The Shah of Persia learned of Erik's skills and sought him out to build a special, magical castle, while a Sultan asked him to create a robot. Both greedy men, they wanted Erik killed to keep what he had made for them unique. Erik escaped and returned to France, where he was hired to build the foundation for the new opera house. He created a world for himself under the building, with tunnels, secret passages, trapdoors, fake walls, and trick mirrors. Well placed walls of rock hid Erik's home on the outside. He loved the opera as the 'music seemed to take away (my) pain.' Erik secretly traveled within the confines of the house. Though unseen, people felt his ghostly presence. They dubbed him 'The Phantom of the Opera'.

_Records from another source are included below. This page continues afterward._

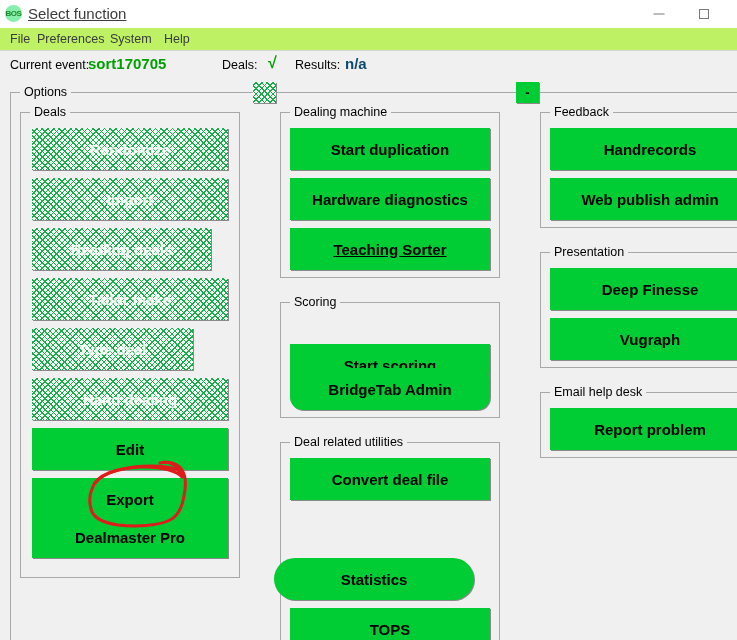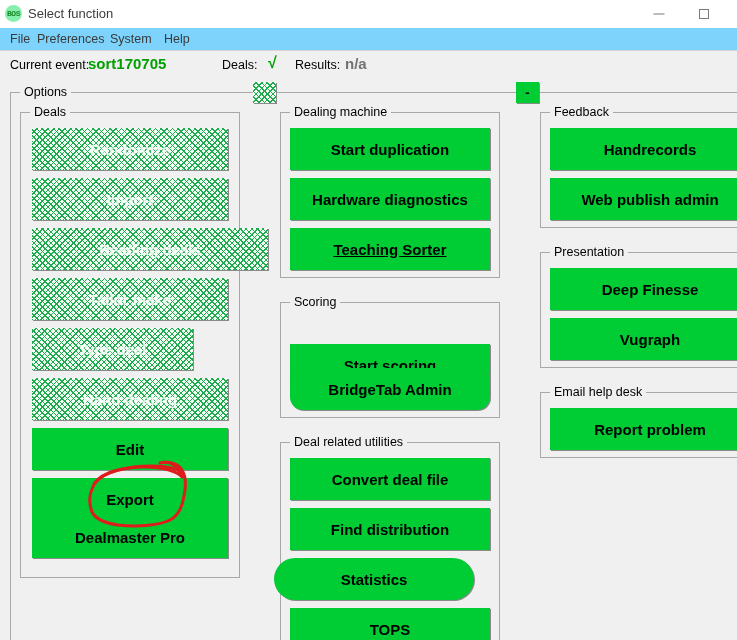--- a/index.html
+++ b/index.html
@@ -41,7 +41,7 @@
     line-height: 17px;
     text-align: center;
     letter-spacing: -0.5px;
-    font-family: Liberation Mono, monospace;
+    font-family: Liberation Sans, sans-serif;
   }
   .title-text {
     position: absolute;

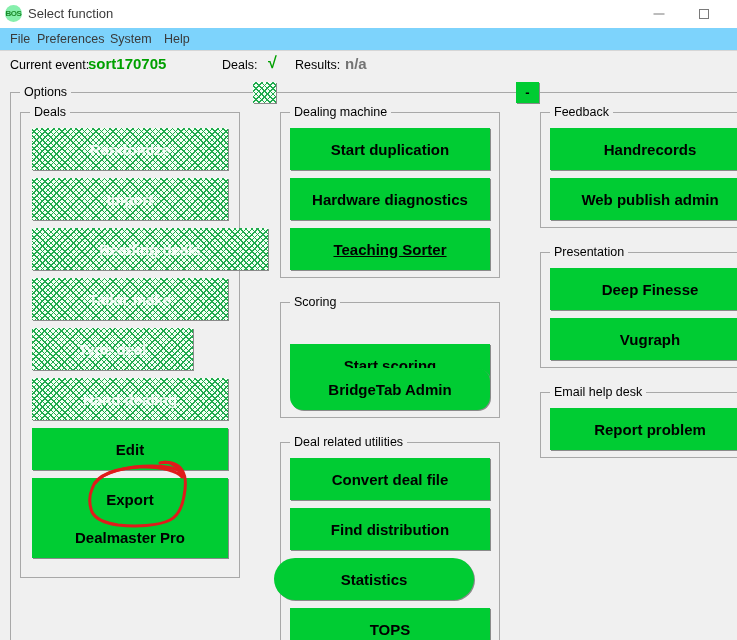--- a/index.html
+++ b/index.html
@@ -46,9 +46,10 @@
   .title-text {
     position: absolute;
     left: 28px; top: 5px;
-    font-size: 13px;
+    font-size: 15px;
     color: #3c3c3c;
     line-height: 17px;
+    text-decoration: underline;
   }
   .win-btn {
     position: absolute;

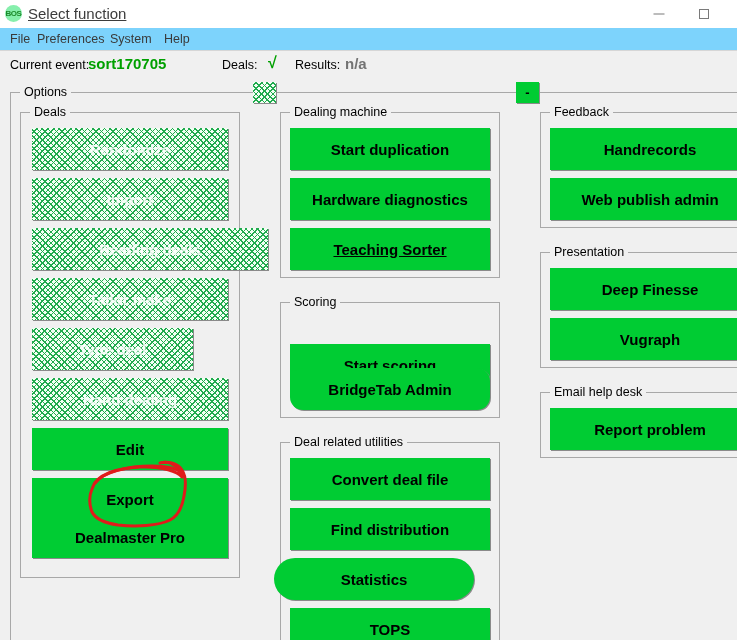--- a/index.html
+++ b/index.html
@@ -78,7 +78,7 @@
     position: absolute;
     left: 0; top: 28px;
     width: 737px; height: 22px;
-    background: #7dd3fc;
+    background: #bef264;
     border-bottom: 1px solid #d6d6d6;
   }
   .menu-item {

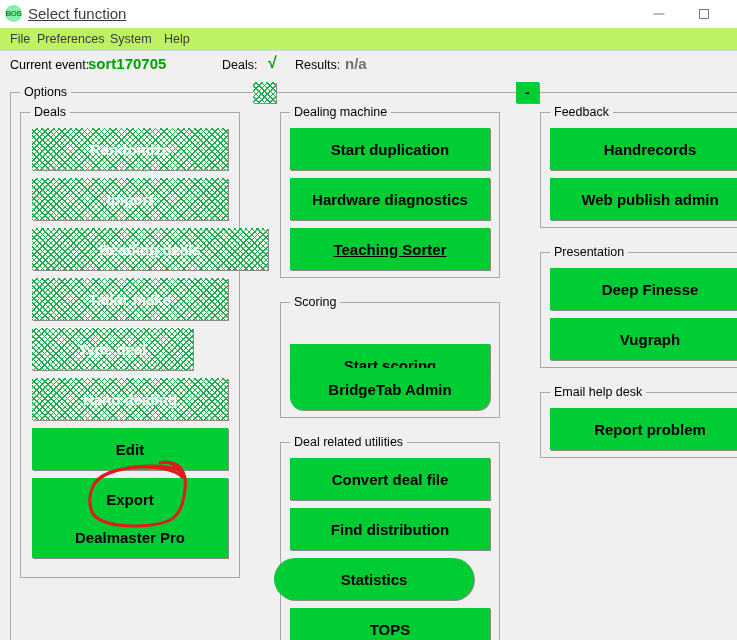--- a/index.html
+++ b/index.html
@@ -120,7 +120,7 @@
   .dl-label  { left: 222px; }
   .dl-value  { left: 268px; color: #00a000; font-size: 16px; top: 3px; }
   .rs-label  { left: 295px; }
-  .rs-value  { left: 345px; color: #737373; }
+  .rs-value  { left: 345px; color: #0c4a6e; }
 
   
   .group {

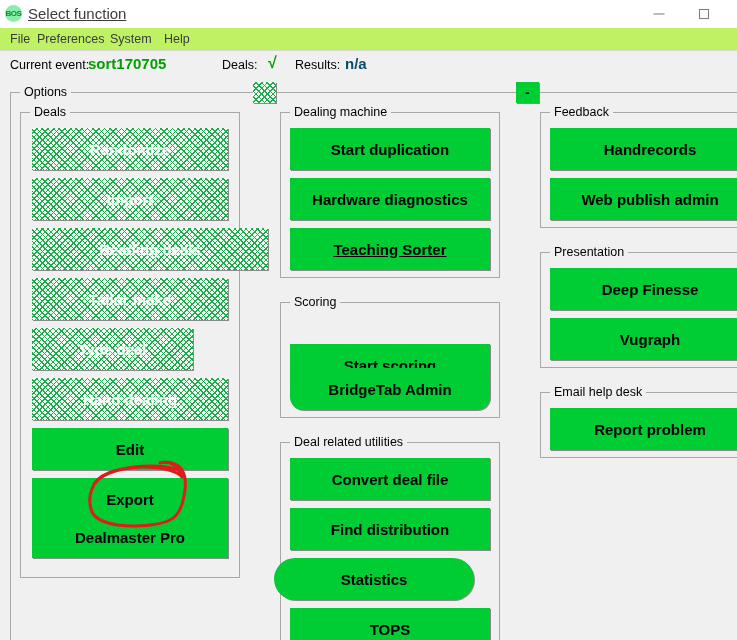--- a/index.html
+++ b/index.html
@@ -228,7 +228,7 @@
 
   <button class="gbtn disabled" style="left:32px; top:128px; width:196px; height:42px;">Randomize</button>
   <button class="gbtn disabled" style="left:32px; top:178px; width:196px; height:42px;">Import</button>
-  <button class="gbtn disabled" style="left:32px; top:228px; width:236px; height:42px;">Reading deals</button>
+  <button class="gbtn disabled" style="left:32px; top:228px; width:179px; height:42px;">Reading deals</button>
   <button class="gbtn disabled" style="left:32px; top:278px; width:196px; height:42px;">Tailor make</button>
   <button class="gbtn disabled" style="left:32px; top:328px; width:161px; height:42px;">Type deal</button>
   <button class="gbtn disabled" style="left:32px; top:378px; width:196px; height:42px;">Hand dealing</button>

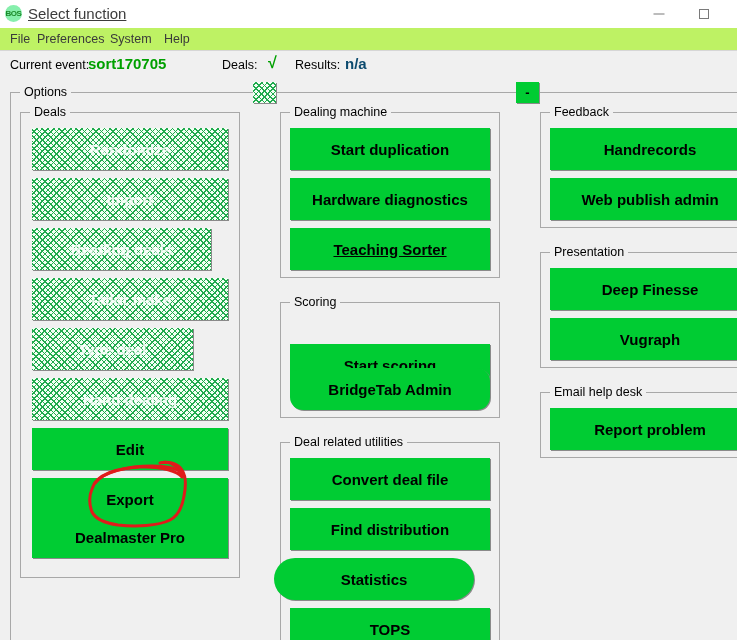--- a/index.html
+++ b/index.html
@@ -253,7 +253,6 @@
     <div class="legend">Deal related utilities</div>
   </div>
   <button class="gbtn" style="left:290px; top:458px; width:200px; height:42px;">Convert deal file</button>
-  <button class="gbtn" style="left:290px; top:508px; width:200px; height:42px;">Find distribution</button>
   <button class="gbtn" style="left:274px; top:558px; width:200px; height:42px;border-radius:21px;">Statistics</button>
   <button class="gbtn" style="left:290px; top:608px; width:200px; height:42px;">TOPS</button>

From behind a wall of Christine's dressing room, Erik coached her to improve her voice. She called him the 'Angel of Music' (before her father died, he had told her that such a being would come to her aid). Erik communicated many demands through phantom notes, such as for a private opera house box and money. When new managers took over the establishment, a popular opera singer named Carlotta returned to the stage, and Christine was again given small parts. The Phantom threatened to blow up the opera house if the managers did not put Christine back in the spotlight. The Angel fell in love with Christine, and took her down to his underground world, hoping she would return his feelings. Further drama unfolded when another man came into Christine's life.

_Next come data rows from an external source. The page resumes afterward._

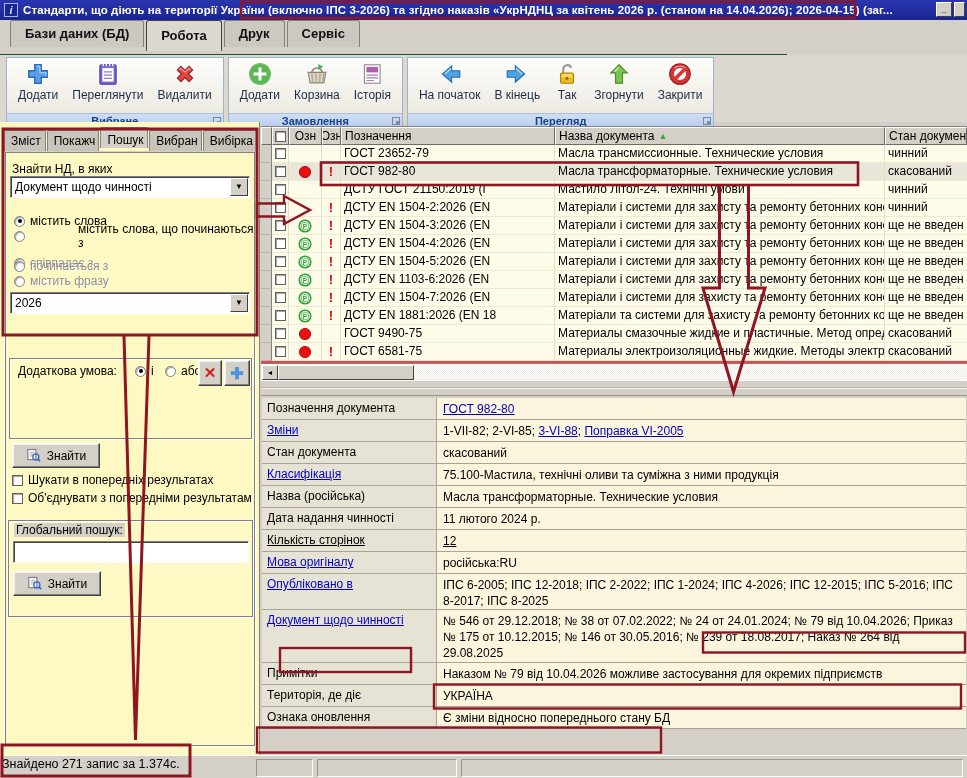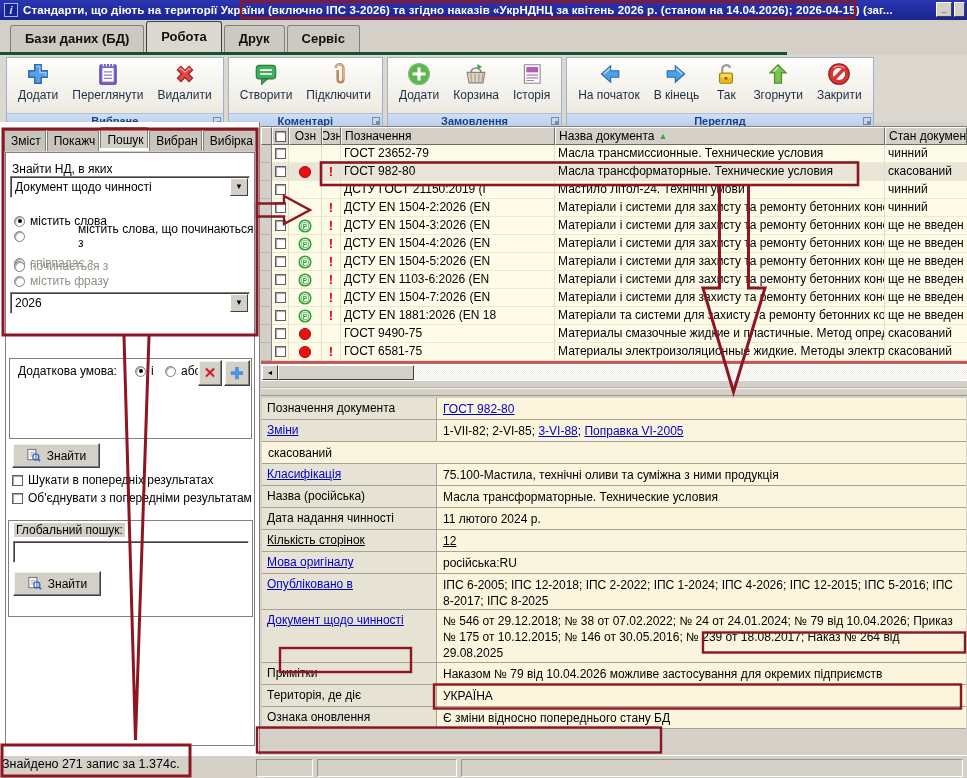--- a/index.html
+++ b/index.html
@@ -19,7 +19,7 @@
 
   
   .tabstrip { position:absolute; left:0; top:20px; width:787px; height:35px; background:#d4d0c8;
-    border-bottom:3px solid #14532d; display:flex; align-items:flex-end; padding-left:10px; }
+    border-bottom:1px solid #14532d; display:flex; padding-left:10px; }
   .rtab { height:27px; padding:5px 14px 0; margin-right:2px; font-size:13px; font-weight:bold;
     border:1px solid #808080; border-bottom:none; border-radius:3px 3px 0 0; background:#cdc9c0; color:#101010; }
   .rtab.active { background:#dcd8d0; height:31px; padding-top:7px; border-color:#404040; position:relative; z-index:2; }

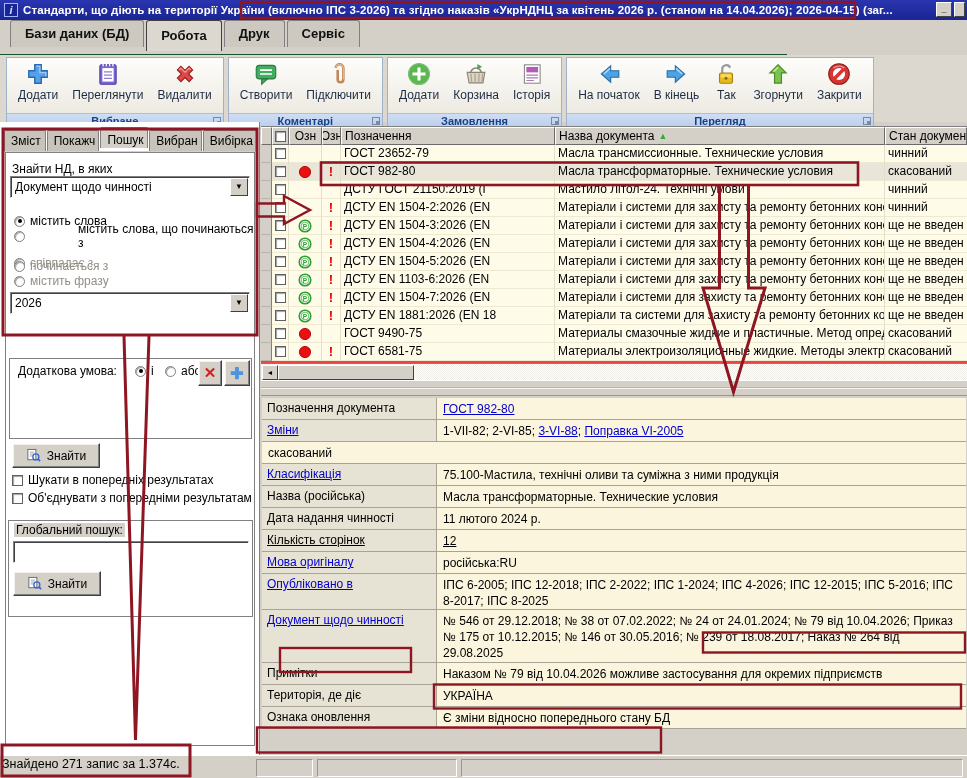--- a/index.html
+++ b/index.html
@@ -235,23 +235,6 @@
       <div class="ritems">
         <div class="ritem">
           <svg>
-            <use href="#sym-comment-icon"></use>
-          </svg>
-          <span class="rlabel">Створити</span>
-        </div>
-        <div class="ritem">
-          <svg>
-            <use href="#sym-paperclip-icon"></use>
-          </svg>
-          <span class="rlabel">Підключити</span>
-        </div>
-      </div>
-      <div class="rcaption"><span>Коментарі</span><span class="launcher"></span></div>
-    </div>
-    <div class="rgroup">
-      <div class="ritems">
-        <div class="ritem">
-          <svg>
             <use href="#sym-add-circle-icon"></use>
           </svg>
           <span class="rlabel">Додати</span>

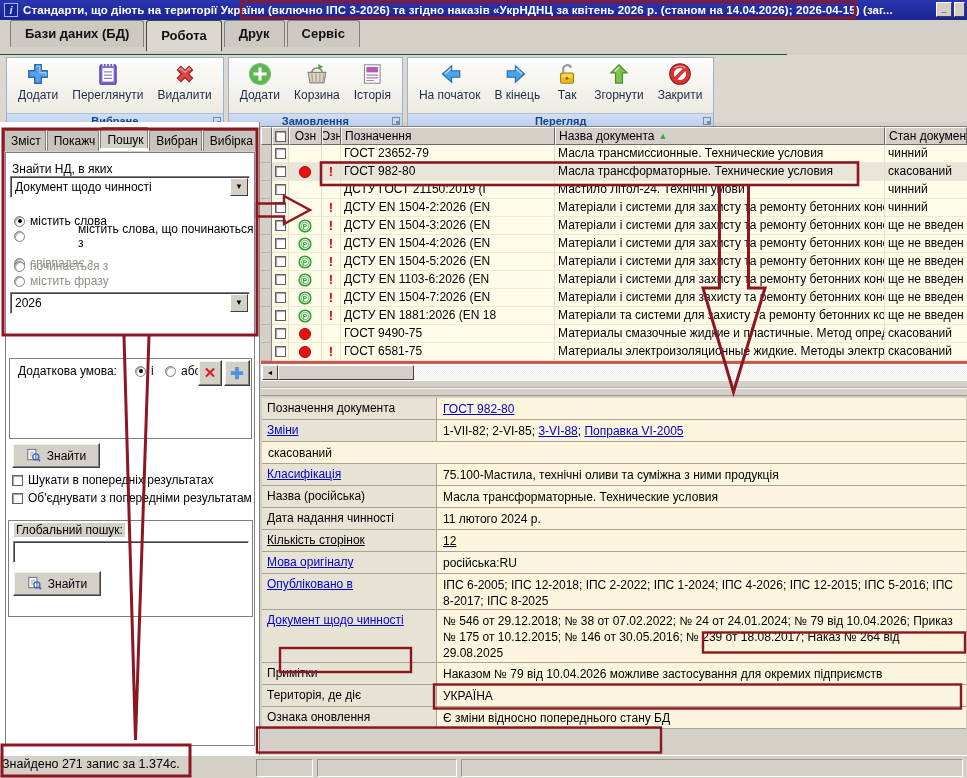--- a/index.html
+++ b/index.html
@@ -38,7 +38,7 @@
   .launcher::after { content:""; position:absolute; right:0; bottom:0; width:3px; height:3px; background:#7a8aa0; }
 
   
-  .sidebar { position:absolute; left:0; top:122px; width:260px; height:633px; background:#ffffff; border-right:1px solid #808080; }
+  .sidebar { position:absolute; left:0; top:122px; width:260px; height:633px; background:#fef9c3; border-right:1px solid #808080; }
   .stabs { position:absolute; left:4px; top:8px; width:254px; height:21px; display:flex; }
   .stab { padding:3px 6px 0; font-size:12px; border:1px solid #808080; border-bottom:none; border-radius:2px 2px 0 0;
     background:#c8c4bc; margin-right:1px; white-space:nowrap; overflow:hidden; }

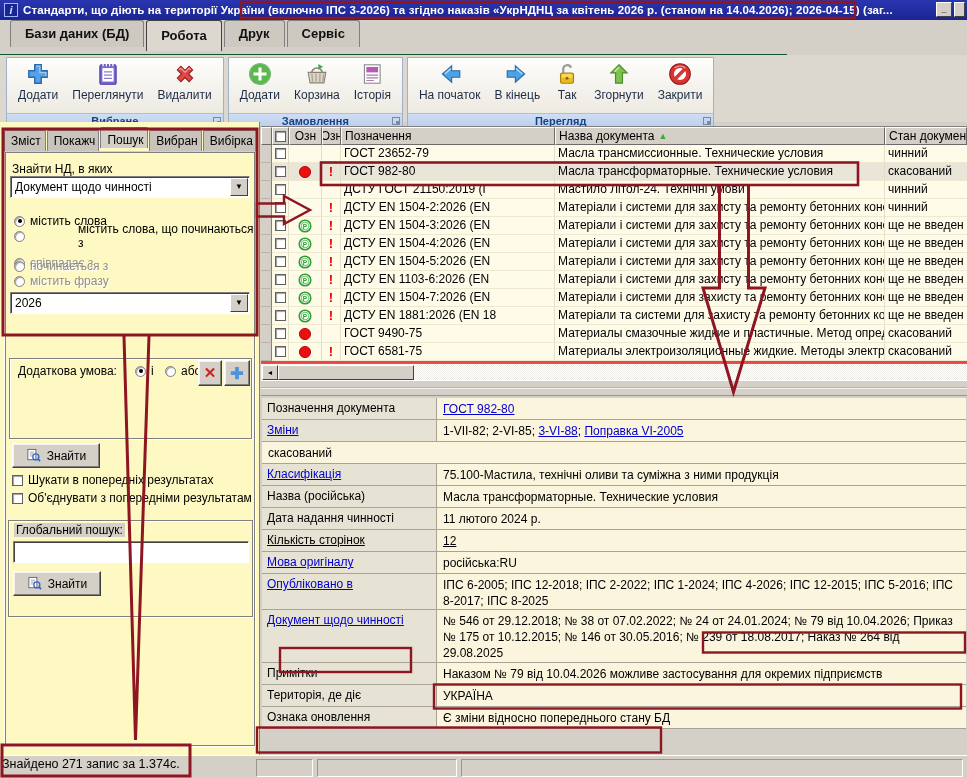--- a/index.html
+++ b/index.html
@@ -609,6 +609,7 @@
       <div class="dvalue"><span>1-VII-82; 2-VI-85; </span><a class="lnk">3-VI-88</a><span>; </span><a class="lnk">Поправка VI-2005</a></div>
     </div>
     <div class="drow" style="height: 22px;">
+      <div class="dlabel">Стан документа</div>
       <div class="dvalue"><span>скасований</span></div>
     </div>
     <div class="drow" style="height: 22px;">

Kate McMullan admits that she is not a fan of opera; however, a fondness for special effects and ghosts led her to write this adaptation of The Phantom of the Opera, in an easy-to-read format for youngsters. I learned more about Le Fantome de l'Opera, written by Gaston Leroux in 1907, from this Stepping Stone Book, even though I have seen the film and stage productions. It is interesting to note that Leroux was a reporter who covered criminal trials, and that his original novel was a French detective story. I recommend this well-presented, understandable read for youngsters, teens, and adults, too.